The Northwest Sinfonietta.

Q: In the future, the Northwest Sinfonietta will rotate through a handful of conductors each season. What do you think that will be like?

It is essential for orchestras to get different perspectives from the podium, a practice which is the norm for full-time orchestras. With a smaller season, NS has had fewer opportunities to host guest conductors, so having multiple Artistic Partners each year will be an all-new adventure. I expect great excitement and commitment from NS members who will have adjust to each personality, technique, and vision while keeping the orchestra's identity that has made NS so special.  NS has always been very adventurous, and this change marks a new and welcome leap of faith. There are very few orchestras that have adopted this leadership model, so this is uncharted territory and one that holds great promise.

Q: In addition to conducting and performing classical music, you also play jazz. What do you think are the biggest differences between these two genres?

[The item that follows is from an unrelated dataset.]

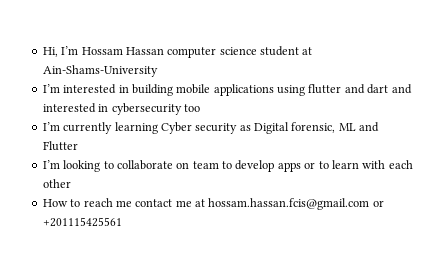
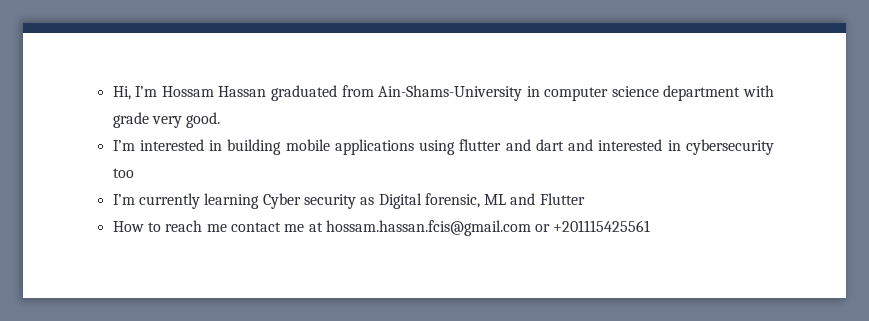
- Hi, I’m Hossam Hassan computer science student at Ain-Shams-University
+ Hi, I’m Hossam Hassan graduated from Ain-Shams-University in computer science department with grade very good.
- I’m looking to collaborate on team to develop apps or to learn with each other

Improvisation.  It is interesting that improvisation, which used to be an integral part of classical musical training until the late 19th century is now associated with genres such as jazz and traditional music.  The ability to react and create the music of the moment over any given harmonic structure is one of the most challenging and fulfilling creative acts I know.  When I came to the U.S. in 1983, I studied jazz at the Berklee College of Music and quickly focused my interest on composing and conducting.  I left my guitar in the closet for more than 15 years.  When I picked it up again, it was more generous than ever and immensely gratifying.  I realized how much I had missed that spontaneous freedom. With improvisation back in my life, I feel complete as a musician.

Q: What’s next for you?

Since composing and conducting Opre Roma in 2010 and Embargo, Suite Cubana in 2012, I have felt a creative thrust in me that I can barely keep up with!  I am currently working on Terra Nostra, a commissioned piece for symphony orchestra to be premiered in June 2015.  The stipulation was that it has to be about climate change, so what a challenge! I just renewed my contract with the Lake Union Civic Orchestraand I feel immensely proud of that partnership and the steadfast growth of its musical path. My band TOUCHÉ (an eclectic music sextet) just finished recording a new CD which is very good, particularly the original compositions which define our style. I also plan to guest conduct, and pursue non-musical, global interests, which in Seattle are plentiful.  I have always greatly admired the unique ability that Americans have to re-invent themselves with such an insatiable optimism, and now it's my turn!